[Data excerpts]
::::::
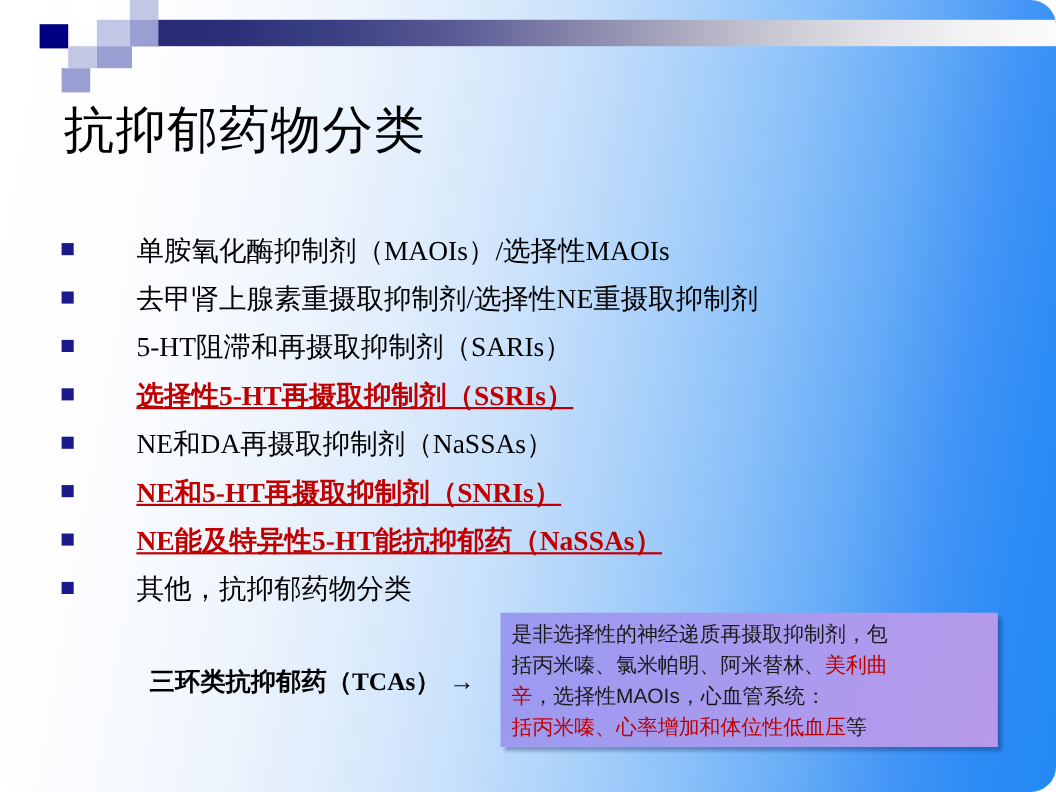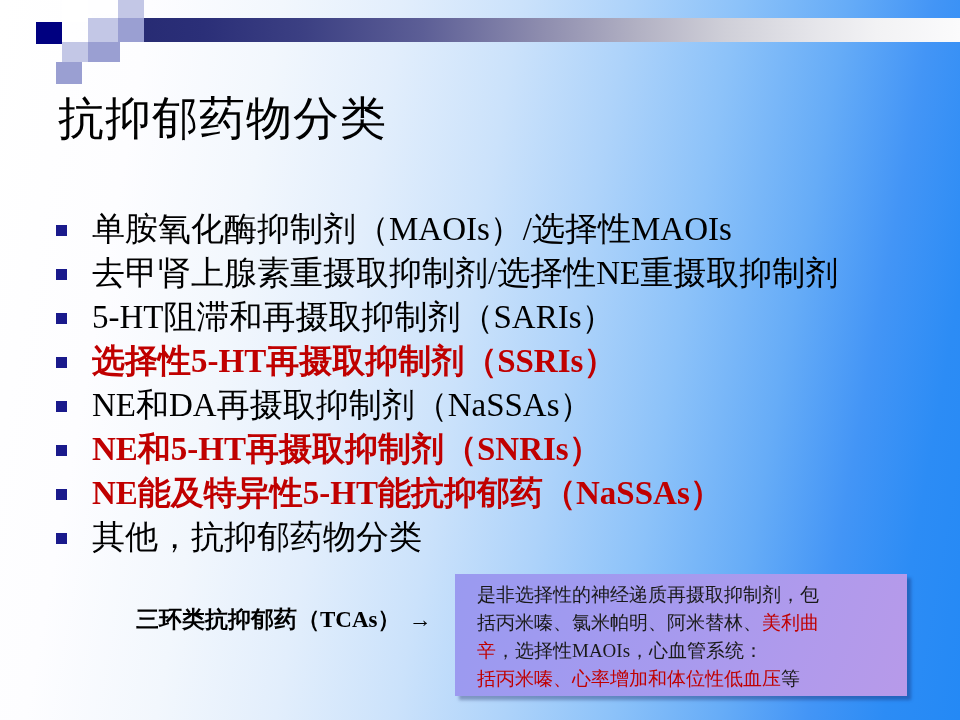--- a/index.html
+++ b/index.html
@@ -51,6 +51,7 @@
       #2c8cf5 93%,
       #2489f5 100%
     );
+    border-radius: 23px;
   }
 
   

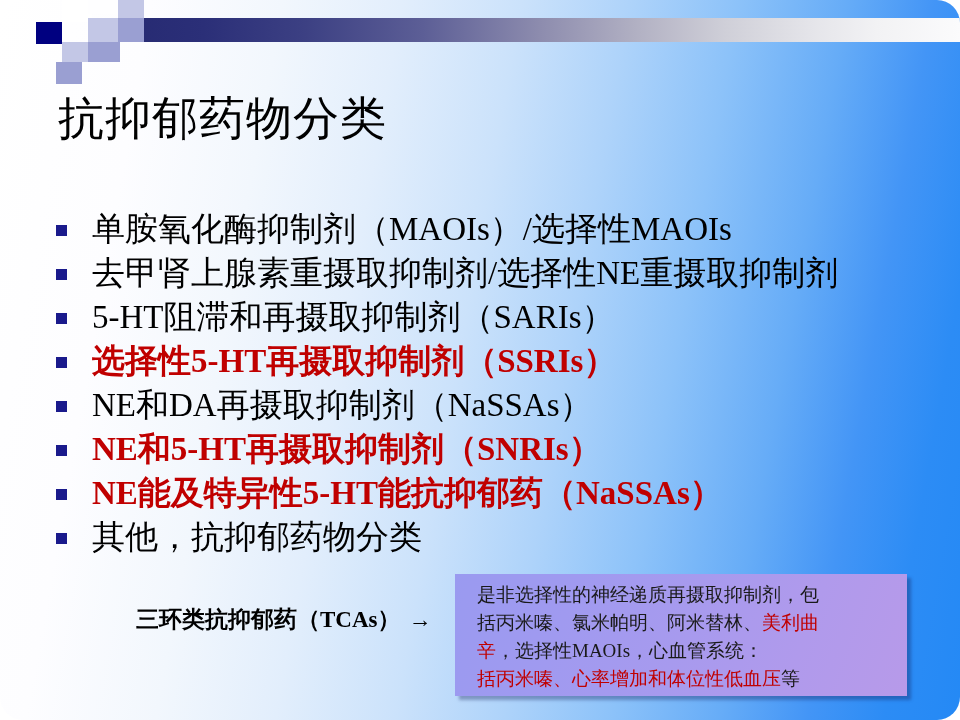--- a/index.html
+++ b/index.html
@@ -122,11 +122,12 @@
     top: -4px;
   }
   .bullet-text {
-    font-size: 33px;
+    font-size: 25px;
     line-height: 34px;
     color: #000000;
     white-space: nowrap;
     font-family: "Liberation Serif", "DejaVu Serif", serif;
+    margin-left: 32px;
   }
   .bullet-row.accent .bullet-text {
     color: #c00000;

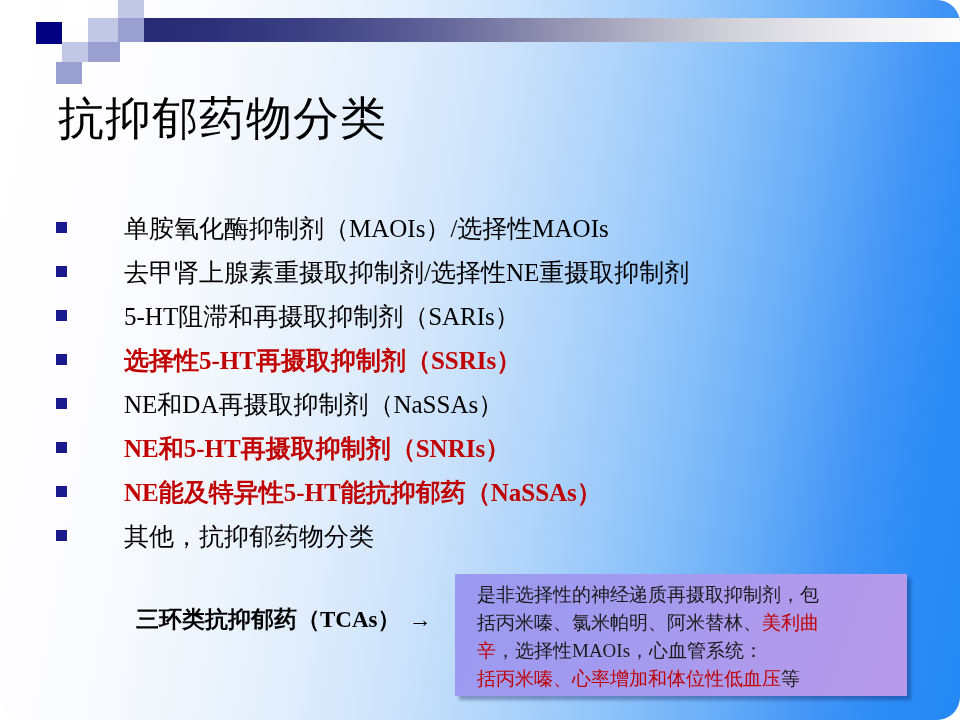--- a/index.html
+++ b/index.html
@@ -132,6 +132,7 @@
   .bullet-row.accent .bullet-text {
     color: #c00000;
     font-weight: bold;
+    text-decoration: underline;
   }
 
   

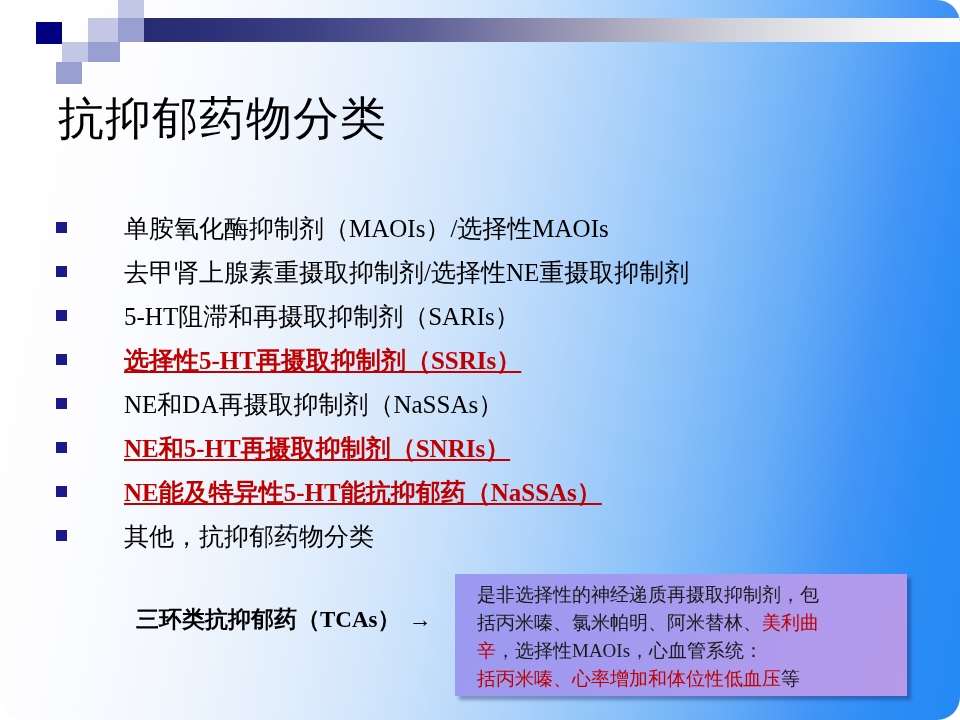--- a/index.html
+++ b/index.html
@@ -167,10 +167,9 @@
       #b79ae9 100%
     );
     box-shadow: 4px 4px 3px rgba(20, 30, 90, 0.35);
-    padding: 7px 10px 0 22px;
+    padding: 7px 10px 0 10px;
     box-sizing: border-box;
-    font-family: Liberation Serif, serif;
-    margin-top: 17px;
+    font-family: Liberation Sans, sans-serif;
   }
   .callout-line {
     font-size: 19px;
::::::
> **REQUIRED WORK**
Output the records exactly. Drop the images.

> **TASK RESPONSE**
--- a/index.html
+++ b/index.html
@@ -51,6 +51,7 @@
       #2c8cf5 93%,
       #2489f5 100%
     );
+    border-radius: 23px;
   }
 
   

--- a/index.html
+++ b/index.html
@@ -122,11 +122,12 @@
     top: -4px;
   }
   .bullet-text {
-    font-size: 33px;
+    font-size: 25px;
     line-height: 34px;
     color: #000000;
     white-space: nowrap;
     font-family: "Liberation Serif", "DejaVu Serif", serif;
+    margin-left: 32px;
   }
   .bullet-row.accent .bullet-text {
     color: #c00000;

--- a/index.html
+++ b/index.html
@@ -132,6 +132,7 @@
   .bullet-row.accent .bullet-text {
     color: #c00000;
     font-weight: bold;
+    text-decoration: underline;
   }
 
   

--- a/index.html
+++ b/index.html
@@ -167,10 +167,9 @@
       #b79ae9 100%
     );
     box-shadow: 4px 4px 3px rgba(20, 30, 90, 0.35);
-    padding: 7px 10px 0 22px;
+    padding: 7px 10px 0 10px;
     box-sizing: border-box;
-    font-family: Liberation Serif, serif;
-    margin-top: 17px;
+    font-family: Liberation Sans, sans-serif;
   }
   .callout-line {
     font-size: 19px;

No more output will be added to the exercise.